Roast red peppers on the Barbecue. Wash and place whole red peppers on the barbecue grill. Grill them on HIGH to char the skin all around. This takes 15-20 minutes. You’ll know they’re done when their skin is black and lifting away from the flesh in places. Then cool them in a paper bag to loosen the blackened skin. Simply peel them and remove the seeds. Roasted red peppers make an excellent topping for pizzas, hamburgers and quesadillas or are delicious all on their own!

Make the fluffiest baked potatoes. Start by choosing a potato with a high starch content. Russets and Idahos are both good choices. Before placing your potatoes in the oven, pierce them several times with a knife in order to let the steam escape during baking. Never wrap your potatoes, as it will cause them to steam rather than to bake. When serving your baked potatoes, cut a slit in the top and squeeze the sides of the potato before adding toppings. They are a marvelous addition to any Barbecue

Soften up the skin on baked potatoes. Do you like to eat the skin along with your baked potatoes? Make it soft and delicious by rubbing the outside of your potatoes with some vegetable oil before placing them into a hot oven.
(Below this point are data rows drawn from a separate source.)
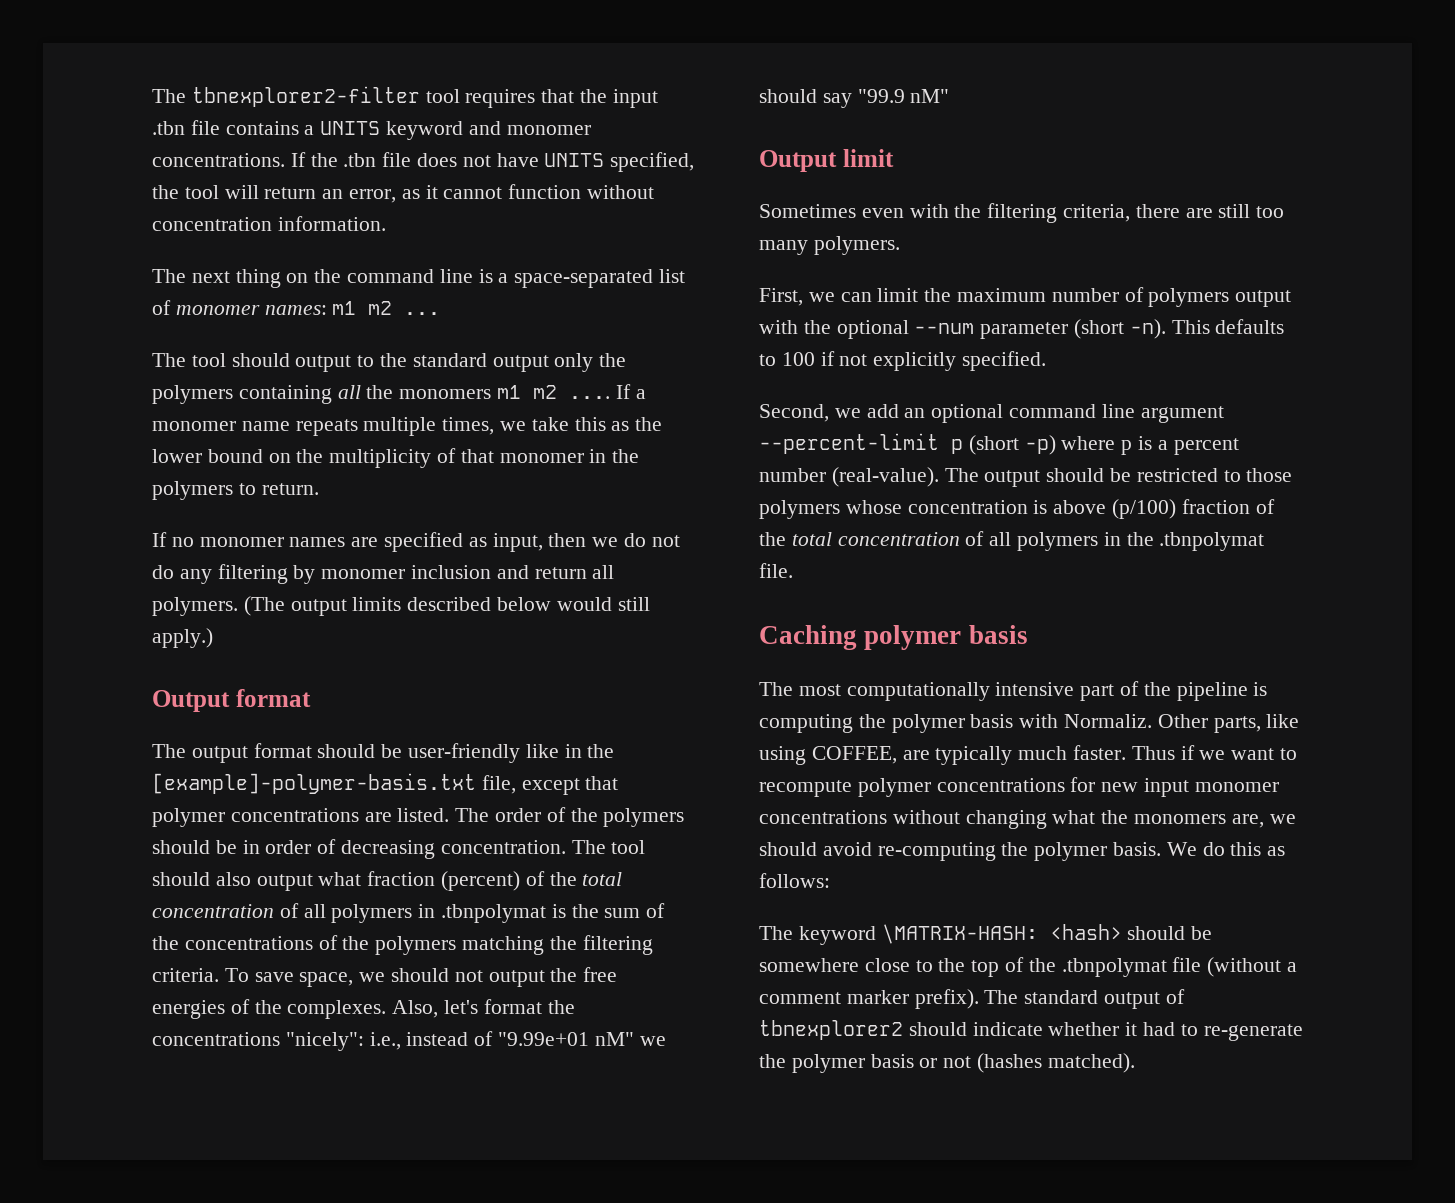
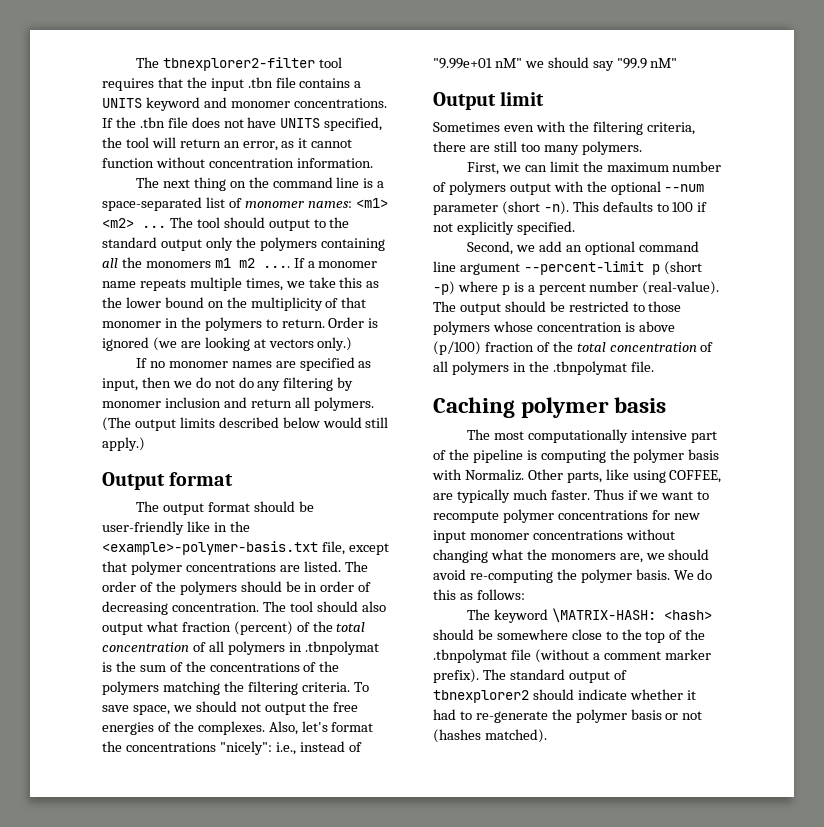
- The next thing on the command line is a space-separated list of monomer names: m1 m2 ...
- The tool should output to the standard output only the polymers containing all the monomers m1 m2 ....
+ The next thing on the command line is a space-separated list of monomer names: <m1> <m2> ... The tool should output to the standard output only the polymers containing all the monomers m1 m2 ....
+ Order is ignored (we are looking at vectors only.)
- The output format should be user-friendly like in the [example]-polymer-basis.txt file, except that polymer concentrations are listed.
+ The output format should be user-friendly like in the <example>-polymer-basis.txt file, except that polymer concentrations are listed.

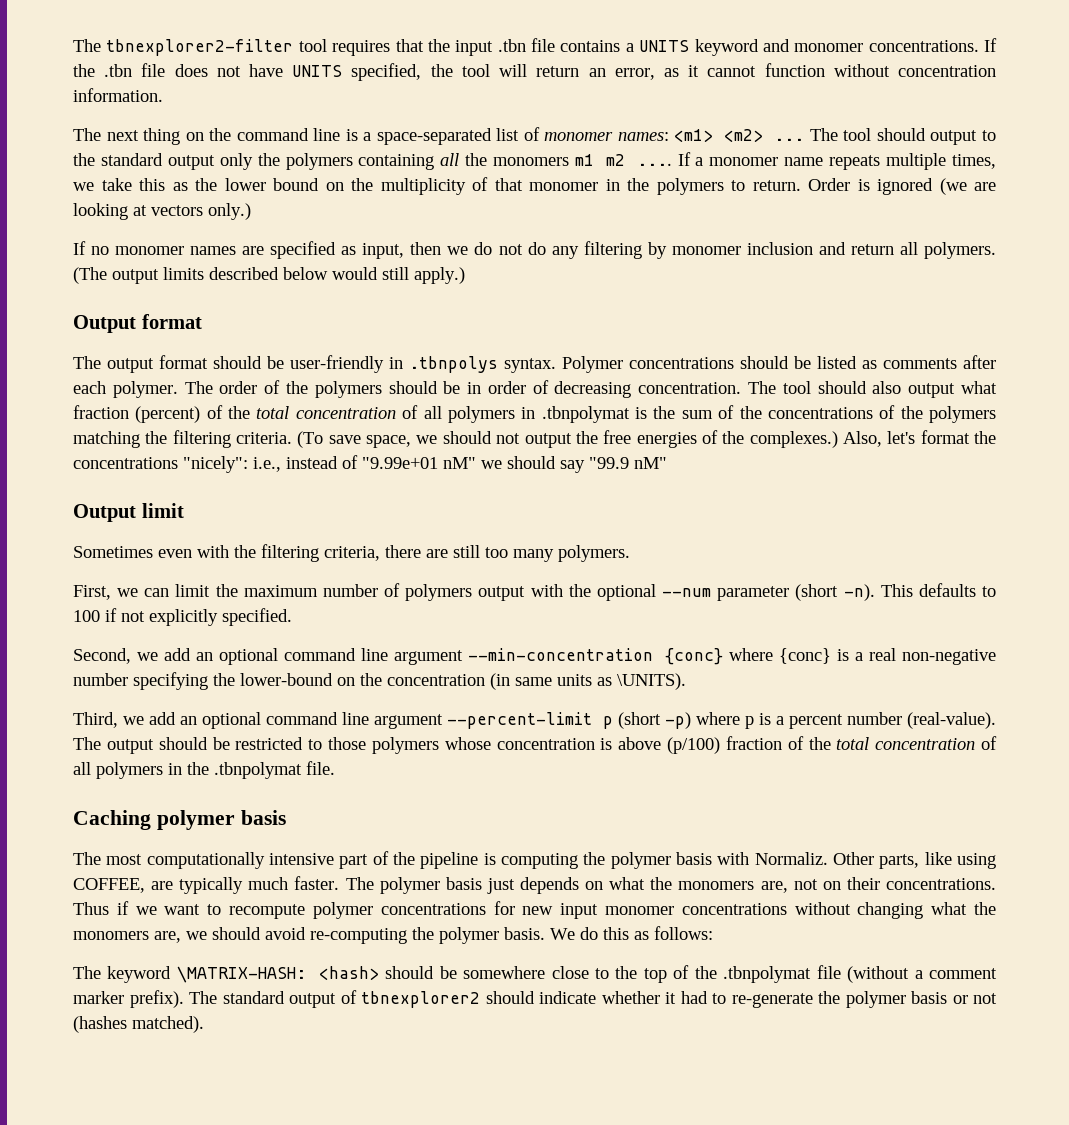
- The output format should be user-friendly like in the <example>-polymer-basis.txt file, except that polymer concentrations are listed.
+ The output format should be user-friendly in .tbnpolys syntax. Polymer concentrations should be listed as comments after each polymer.
- To save space, we should not output the free energies of the complexes.
+ (To save space, we should not output the free energies of the complexes.)
- Second, we add an optional command line argument --percent-limit p (short -p) where p is a percent number (real-value).
+ Second, we add an optional command line argument --min-concentration {conc} where {conc} is a real non-negative number specifying the lower-bound on the concentration (in same units as \UNITS).
+ Third, we add an optional command line argument --percent-limit p (short -p) where p is a percent number (real-value).
+ The polymer basis just depends on what the monomers are, not on their concentrations.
Add a little butter and sour cream – even some shredded cheese if you like – and you have a perfect side dish!

Roasting vegetables. There are lots of vegetables that can be roasted – carrots, potatoes, onions, peppers and squashes. For the best results, coat the vegetables evenly in oil and add seasonings before putting them in a non-stick roasting pan. A great way to ensure they don’t stick (and to make cleanup easy) is to line your pan with parchment paper. Ensure that the vegetables are evenly distributed and not overlapping one another.

Use marinades to add flavour to your Barbecue food. A good marinade will add lots of extra flavor and juices to meats and vegetables. But be careful not to marinade longer than the recipe calls for. Some foods, seafood in particular, break down when marinated in acidic ingredients such as vinegar, wine or citrus fruit juices. The result can be a mushy mess that no one wants to eat!

Always marinate foods in a glass or ceramic dish. Most marinades contain an acidic ingredient such as lemon juice, vinegar or wine that can react with metal and cause off-flavors in your food. To save on cleanup, try marinating your fish or meat in a large plastic bag with a zip closure. Set the bag on a plate or in a shallow bowl and refrigerate, turning the bowl occasionally to distribute the marinade.